Equation for force on tennis ball
F = a*t - b*t^2

Plot[F, {t,0,3}, PlotLabel -> "Force vs. time"]

Find the impulse on the ball
impulse = Integrate[F,{t,0,3}]

Find the average impulse
avgimpulse = impulse/(3-0)

A stud wall has been built by construction workers and carelessly left standing upright unsupported. It has a mass of 11.5 kg and a height of 2.66 m. The wall CM is 1.33 m from either end, and its moment of inertia with respect to an axis running through the side on the ground is 36.7 kg-m^2. The wall is accidentally brushed by a worker as he goes by, giving it an initial angular velocity of 0.05 radians/sec.
a) Determine the angular velocity when the wall hits the ground.
b) Find the time for the wall to hit the ground, using a numerical integration technique.

Solution

Generate a total energy equation. (Uo + Ko = Uf + Kf)
Uo := m*g*L/2
Ko := inertia*omega0^2/2
Uf := m*g*L*Cos[theta]/2
Kf := inertia*omega^2/2
toteng = Uo + Ko == Uf + Kf

Solve the equation for omega.
omegaexp = Solve[toteng, omega]

Assign the positive solution.
omegaexp = (g*L*m + inertia*omega0^2 - g*L*m*Cos[theta])^(1/2)/inertia^(1/2)
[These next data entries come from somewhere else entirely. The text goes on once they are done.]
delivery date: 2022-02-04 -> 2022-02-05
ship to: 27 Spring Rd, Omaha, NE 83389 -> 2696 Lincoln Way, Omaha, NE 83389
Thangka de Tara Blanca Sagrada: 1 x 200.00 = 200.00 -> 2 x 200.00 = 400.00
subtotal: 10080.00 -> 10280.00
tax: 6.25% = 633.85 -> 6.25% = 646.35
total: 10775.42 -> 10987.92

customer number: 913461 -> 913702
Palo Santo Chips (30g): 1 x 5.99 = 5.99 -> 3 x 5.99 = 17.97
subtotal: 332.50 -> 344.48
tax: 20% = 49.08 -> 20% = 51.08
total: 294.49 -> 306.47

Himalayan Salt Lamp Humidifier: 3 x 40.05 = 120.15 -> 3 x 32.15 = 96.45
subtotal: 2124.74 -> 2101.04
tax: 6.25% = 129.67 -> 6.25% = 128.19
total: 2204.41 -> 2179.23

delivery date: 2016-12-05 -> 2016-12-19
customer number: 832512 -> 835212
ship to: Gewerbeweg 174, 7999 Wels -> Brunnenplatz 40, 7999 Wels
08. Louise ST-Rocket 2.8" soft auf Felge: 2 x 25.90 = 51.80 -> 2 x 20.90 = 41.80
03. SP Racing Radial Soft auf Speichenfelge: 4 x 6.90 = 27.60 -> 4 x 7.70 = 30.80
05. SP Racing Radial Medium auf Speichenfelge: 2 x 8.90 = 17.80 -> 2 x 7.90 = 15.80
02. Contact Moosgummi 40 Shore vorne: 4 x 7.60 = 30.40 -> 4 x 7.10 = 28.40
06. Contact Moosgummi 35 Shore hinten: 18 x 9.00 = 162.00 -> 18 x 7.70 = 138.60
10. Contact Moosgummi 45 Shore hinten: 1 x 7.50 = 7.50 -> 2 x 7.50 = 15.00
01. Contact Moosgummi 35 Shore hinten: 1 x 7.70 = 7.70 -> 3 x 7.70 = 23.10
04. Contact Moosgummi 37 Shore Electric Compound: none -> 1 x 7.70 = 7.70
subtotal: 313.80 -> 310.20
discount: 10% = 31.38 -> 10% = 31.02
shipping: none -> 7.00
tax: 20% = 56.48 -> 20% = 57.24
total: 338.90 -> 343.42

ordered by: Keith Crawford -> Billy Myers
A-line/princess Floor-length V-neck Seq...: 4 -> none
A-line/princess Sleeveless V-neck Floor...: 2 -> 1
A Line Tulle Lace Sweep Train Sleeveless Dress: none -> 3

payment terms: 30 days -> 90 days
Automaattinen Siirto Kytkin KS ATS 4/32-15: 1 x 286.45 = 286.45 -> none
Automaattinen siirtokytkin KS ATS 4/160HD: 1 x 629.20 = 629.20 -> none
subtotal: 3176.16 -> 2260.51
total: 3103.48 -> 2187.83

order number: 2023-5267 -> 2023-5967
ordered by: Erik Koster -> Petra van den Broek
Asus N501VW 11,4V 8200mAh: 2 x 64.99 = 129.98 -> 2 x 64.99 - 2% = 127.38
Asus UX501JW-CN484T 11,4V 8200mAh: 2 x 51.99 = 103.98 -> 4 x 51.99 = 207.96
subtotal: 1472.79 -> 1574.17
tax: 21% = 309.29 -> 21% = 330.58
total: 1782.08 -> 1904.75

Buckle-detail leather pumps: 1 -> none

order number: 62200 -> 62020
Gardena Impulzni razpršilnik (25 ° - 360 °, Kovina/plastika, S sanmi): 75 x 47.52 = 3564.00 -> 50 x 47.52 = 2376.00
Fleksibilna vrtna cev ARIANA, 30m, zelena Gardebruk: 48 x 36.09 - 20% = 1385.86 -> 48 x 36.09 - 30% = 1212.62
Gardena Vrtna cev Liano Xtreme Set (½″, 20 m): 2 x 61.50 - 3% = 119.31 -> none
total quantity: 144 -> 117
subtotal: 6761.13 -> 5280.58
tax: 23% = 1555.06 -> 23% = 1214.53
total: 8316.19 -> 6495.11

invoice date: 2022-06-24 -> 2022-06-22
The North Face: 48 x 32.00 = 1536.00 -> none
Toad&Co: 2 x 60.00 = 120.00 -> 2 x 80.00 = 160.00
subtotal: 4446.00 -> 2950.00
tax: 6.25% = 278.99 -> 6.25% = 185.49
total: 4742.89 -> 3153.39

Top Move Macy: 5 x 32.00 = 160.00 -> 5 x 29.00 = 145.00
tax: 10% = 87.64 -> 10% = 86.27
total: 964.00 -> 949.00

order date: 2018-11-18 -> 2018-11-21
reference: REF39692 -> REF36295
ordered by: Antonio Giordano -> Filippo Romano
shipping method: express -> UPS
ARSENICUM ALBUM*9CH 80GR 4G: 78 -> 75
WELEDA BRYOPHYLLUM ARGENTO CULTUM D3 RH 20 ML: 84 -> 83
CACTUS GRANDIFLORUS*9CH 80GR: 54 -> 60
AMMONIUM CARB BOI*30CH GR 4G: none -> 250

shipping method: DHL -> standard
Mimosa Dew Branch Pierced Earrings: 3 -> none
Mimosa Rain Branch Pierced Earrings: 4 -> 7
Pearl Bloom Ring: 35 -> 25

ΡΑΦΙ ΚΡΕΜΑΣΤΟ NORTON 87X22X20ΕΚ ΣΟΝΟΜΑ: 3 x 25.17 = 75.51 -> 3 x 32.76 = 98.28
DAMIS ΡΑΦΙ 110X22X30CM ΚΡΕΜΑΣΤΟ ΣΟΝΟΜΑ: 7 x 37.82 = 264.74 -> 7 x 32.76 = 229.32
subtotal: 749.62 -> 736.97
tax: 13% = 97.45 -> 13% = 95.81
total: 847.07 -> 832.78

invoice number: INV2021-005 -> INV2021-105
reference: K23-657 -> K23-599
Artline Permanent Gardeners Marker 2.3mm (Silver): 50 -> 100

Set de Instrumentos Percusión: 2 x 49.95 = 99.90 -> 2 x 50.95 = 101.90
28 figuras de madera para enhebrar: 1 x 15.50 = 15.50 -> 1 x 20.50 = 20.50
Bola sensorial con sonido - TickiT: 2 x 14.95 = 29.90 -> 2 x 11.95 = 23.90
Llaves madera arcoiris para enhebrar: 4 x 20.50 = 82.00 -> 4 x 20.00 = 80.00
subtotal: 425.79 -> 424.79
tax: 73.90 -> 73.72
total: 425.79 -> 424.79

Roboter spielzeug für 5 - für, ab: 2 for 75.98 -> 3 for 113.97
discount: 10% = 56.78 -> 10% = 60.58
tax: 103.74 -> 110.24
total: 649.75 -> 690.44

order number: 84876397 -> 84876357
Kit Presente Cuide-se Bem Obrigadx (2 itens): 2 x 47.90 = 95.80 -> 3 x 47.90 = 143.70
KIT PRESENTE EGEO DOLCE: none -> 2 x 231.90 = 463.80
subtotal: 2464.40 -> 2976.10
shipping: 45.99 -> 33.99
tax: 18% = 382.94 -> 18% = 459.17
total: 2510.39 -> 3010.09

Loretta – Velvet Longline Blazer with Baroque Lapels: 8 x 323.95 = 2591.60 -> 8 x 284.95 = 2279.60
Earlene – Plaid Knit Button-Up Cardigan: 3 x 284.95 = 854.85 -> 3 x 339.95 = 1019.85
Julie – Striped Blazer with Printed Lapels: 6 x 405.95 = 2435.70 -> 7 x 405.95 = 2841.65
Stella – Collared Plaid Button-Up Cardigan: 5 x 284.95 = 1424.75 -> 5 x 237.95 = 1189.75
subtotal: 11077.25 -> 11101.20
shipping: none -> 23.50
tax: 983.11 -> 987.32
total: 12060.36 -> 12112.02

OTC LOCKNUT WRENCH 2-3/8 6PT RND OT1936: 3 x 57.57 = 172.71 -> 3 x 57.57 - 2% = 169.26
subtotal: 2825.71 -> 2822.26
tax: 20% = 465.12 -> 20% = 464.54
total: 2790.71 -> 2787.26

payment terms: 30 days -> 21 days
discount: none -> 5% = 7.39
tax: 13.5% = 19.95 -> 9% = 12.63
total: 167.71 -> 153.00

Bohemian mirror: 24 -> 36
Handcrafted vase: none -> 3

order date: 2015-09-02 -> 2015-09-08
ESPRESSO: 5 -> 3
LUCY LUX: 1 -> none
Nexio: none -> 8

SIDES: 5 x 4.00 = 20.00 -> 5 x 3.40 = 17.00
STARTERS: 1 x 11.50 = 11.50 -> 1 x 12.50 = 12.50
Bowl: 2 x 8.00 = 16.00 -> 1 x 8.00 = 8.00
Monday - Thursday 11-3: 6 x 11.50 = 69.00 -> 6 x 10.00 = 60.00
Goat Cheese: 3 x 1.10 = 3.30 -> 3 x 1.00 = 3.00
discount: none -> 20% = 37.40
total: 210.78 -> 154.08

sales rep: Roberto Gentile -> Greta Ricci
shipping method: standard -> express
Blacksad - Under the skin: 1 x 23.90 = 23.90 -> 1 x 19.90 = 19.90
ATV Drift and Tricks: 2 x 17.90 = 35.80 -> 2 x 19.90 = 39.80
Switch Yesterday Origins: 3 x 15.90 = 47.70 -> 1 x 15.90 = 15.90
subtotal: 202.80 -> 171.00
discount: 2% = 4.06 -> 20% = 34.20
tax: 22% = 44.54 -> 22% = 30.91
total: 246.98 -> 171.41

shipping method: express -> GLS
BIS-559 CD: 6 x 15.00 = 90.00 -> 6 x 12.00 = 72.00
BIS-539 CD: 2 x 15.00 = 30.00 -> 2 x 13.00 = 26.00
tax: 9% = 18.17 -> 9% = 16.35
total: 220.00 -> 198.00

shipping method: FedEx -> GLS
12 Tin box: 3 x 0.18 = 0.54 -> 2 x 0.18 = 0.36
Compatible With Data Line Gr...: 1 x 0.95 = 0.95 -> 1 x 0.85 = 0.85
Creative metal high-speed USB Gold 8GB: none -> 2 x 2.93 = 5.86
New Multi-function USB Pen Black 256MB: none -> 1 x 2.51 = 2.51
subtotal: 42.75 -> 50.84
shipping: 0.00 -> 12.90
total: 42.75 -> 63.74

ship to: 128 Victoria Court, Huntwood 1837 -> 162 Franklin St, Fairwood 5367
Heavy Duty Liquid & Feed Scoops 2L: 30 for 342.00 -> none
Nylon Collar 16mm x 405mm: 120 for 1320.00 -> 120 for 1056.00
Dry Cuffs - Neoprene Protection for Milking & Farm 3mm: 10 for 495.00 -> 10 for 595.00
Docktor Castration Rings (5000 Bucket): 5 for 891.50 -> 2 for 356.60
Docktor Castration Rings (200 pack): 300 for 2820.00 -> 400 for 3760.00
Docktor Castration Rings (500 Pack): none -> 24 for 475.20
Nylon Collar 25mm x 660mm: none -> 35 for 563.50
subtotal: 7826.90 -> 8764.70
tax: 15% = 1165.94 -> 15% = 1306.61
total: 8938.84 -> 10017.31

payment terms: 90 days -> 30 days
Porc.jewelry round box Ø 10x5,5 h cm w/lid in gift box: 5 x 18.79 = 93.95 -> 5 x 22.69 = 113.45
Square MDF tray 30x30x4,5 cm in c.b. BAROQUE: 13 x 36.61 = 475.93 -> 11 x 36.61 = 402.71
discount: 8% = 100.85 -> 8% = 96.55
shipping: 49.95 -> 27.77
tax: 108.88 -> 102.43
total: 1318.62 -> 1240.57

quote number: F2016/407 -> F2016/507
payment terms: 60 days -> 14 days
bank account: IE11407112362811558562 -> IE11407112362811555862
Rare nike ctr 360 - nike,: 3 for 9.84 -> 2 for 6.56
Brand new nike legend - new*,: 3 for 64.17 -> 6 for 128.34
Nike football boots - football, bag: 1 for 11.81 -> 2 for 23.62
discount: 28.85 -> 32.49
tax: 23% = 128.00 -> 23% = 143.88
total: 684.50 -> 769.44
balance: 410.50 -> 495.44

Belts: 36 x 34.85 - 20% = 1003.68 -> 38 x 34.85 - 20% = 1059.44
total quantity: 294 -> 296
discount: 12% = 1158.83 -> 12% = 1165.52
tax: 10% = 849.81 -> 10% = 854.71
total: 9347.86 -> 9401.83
To find the angular velocity when the wall hits the ground, set theta to be Pi/2. But first, define the constants given.
m := 11.5
g := 9.8
L := 2.66
inertia := 36.7
omega0 := .05
omega_ground = omegaexp/.theta -> Pi/2

Now since omega = d(theta)/dt, 1/omega would equal dt/d(theta)
dtexp = 1/omegaexp

Numerically integrating this expression in terms of theta will give us t, the time for the wall to fall over.
time_fall = NIntegrate[dtexp, {theta, 0, Pi/2}]

A mass M hangs from a fixed support by a thin thread. An identical thread is connected to the bottom of mass M. By grasping the bottom thread, a person can make either the top thread bread or the bottom thread break. Discuss how this would be done. [1-2 min TPS; yank sharply on lower thread to break it first.]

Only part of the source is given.